Research connects the porous structure of silicon and its ability to 'trap' incident light

The world sits on the brink of a major ecological disaster and the need for renewable energy sources has never been more urgent. Perhaps the most significant source of untapped renewable energy is, unsurprisingly, the Sun. It is little wonder that much of the focus of renewable energy research focuses on solar power.

A new paper published in The European Physical Journal D examines changes in the porous structure of silicon to make it less reflective and thus a better material for solar absorbing technology. The paper is authored by Daohan Ge, Zhou Hu, Zhiwei Fang, Chao Ni, and Liqiang Zhang of the Institute of Intelligent Flexible Mechatronics, Jiangsu University, China, and Shining Zhu of the National Laboratory of Solid State Microstructures, Nanjing University, China.

In the paper, the authors point out that porous silicon can be used as a good light-trapping layer material, which can effectively reduce the optical reflectivity and improve the optical application efficiency of its devices focusing on the electrochemical etching method for preparing porous silicon because of its efficiency and inexpensive nature.

Currently, the reflectivity of porous silicon prepared using electrochemical methods is around 5 to 10 percent, with the lowest reflectivity being 4.7 percent for light in the wavelength range of 300 to 1000 nanometers.
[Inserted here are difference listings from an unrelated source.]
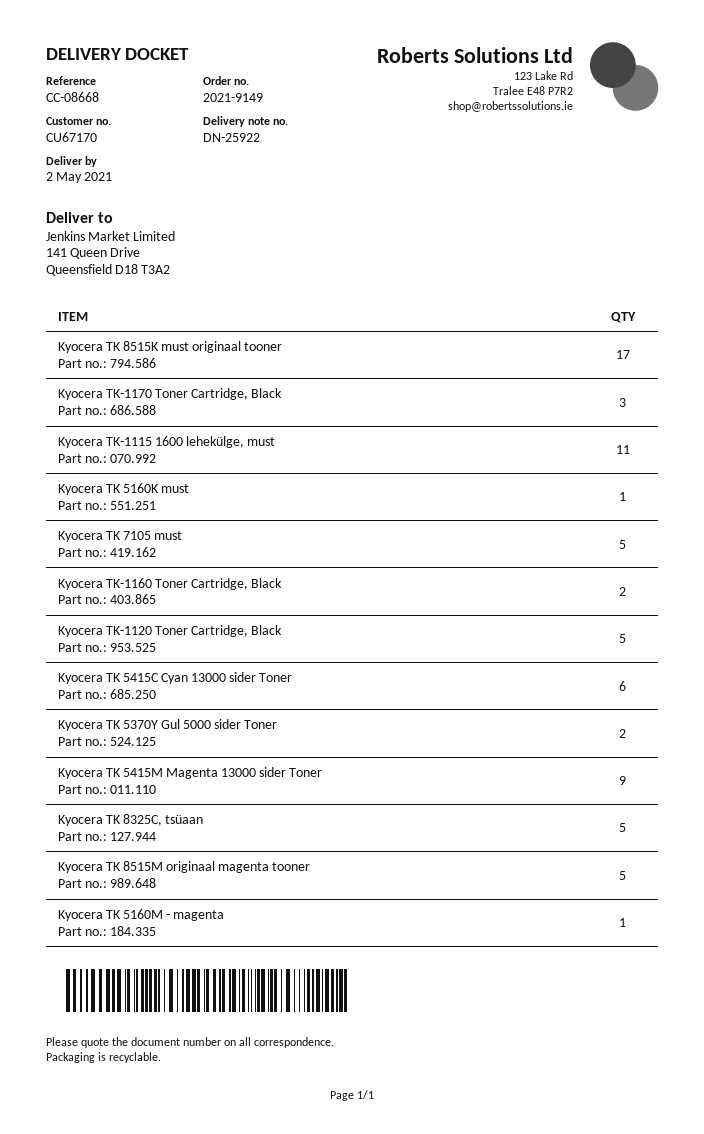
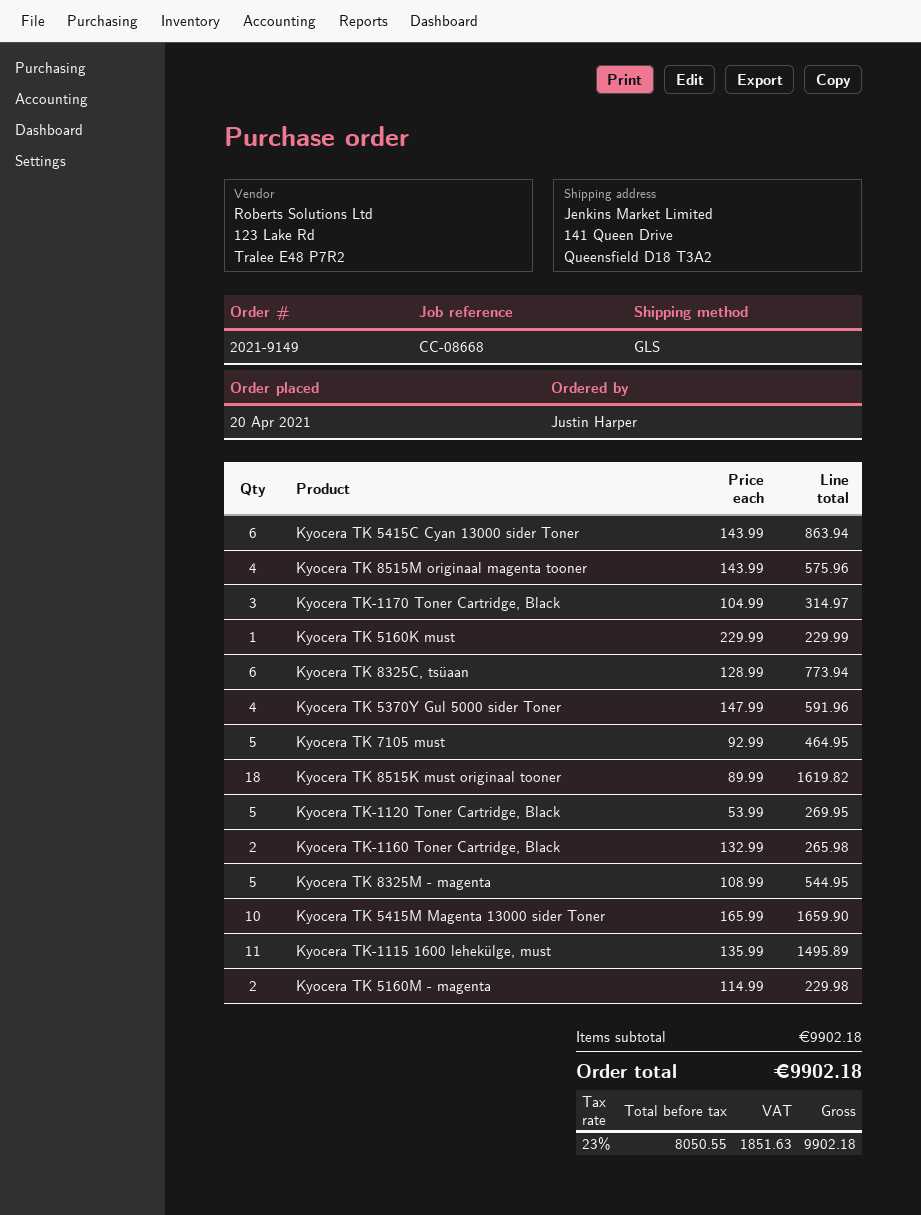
Kyocera TK 8515K must originaal tooner: 17 -> 18
Kyocera TK 5370Y Gul 5000 sider Toner: 2 -> 4
Kyocera TK 5415M Magenta 13000 sider Toner: 9 -> 10
Kyocera TK 8325C, tsüaan: 5 -> 6
Kyocera TK 8515M originaal magenta tooner: 5 -> 4
Kyocera TK 5160M - magenta: 1 -> 2
Kyocera TK 8325M - magenta: none -> 5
Other research has investigated the light trapping qualities of this silicon, but where this study differs is in the fact that the team link this quality to the porous structure of the silicon.

Thus, the team used the finite time domain difference method (FDTD) to calculate and compare the surface reflectivity of porous silicon structures with different pore sizes.

What the researchers say they discovered is that the porous silicon structure when prepared under the optimal corrosion parameters can achieve an average reflectivity as low as 2.3 percent for light in the incident wavelength range of 300 to1000 nm.

They found that pore sizes of 300 to 700 nm could achieve lower reflectivity, adding that this points the way for the design and preparation of future low-reflectivity porous silicon structures.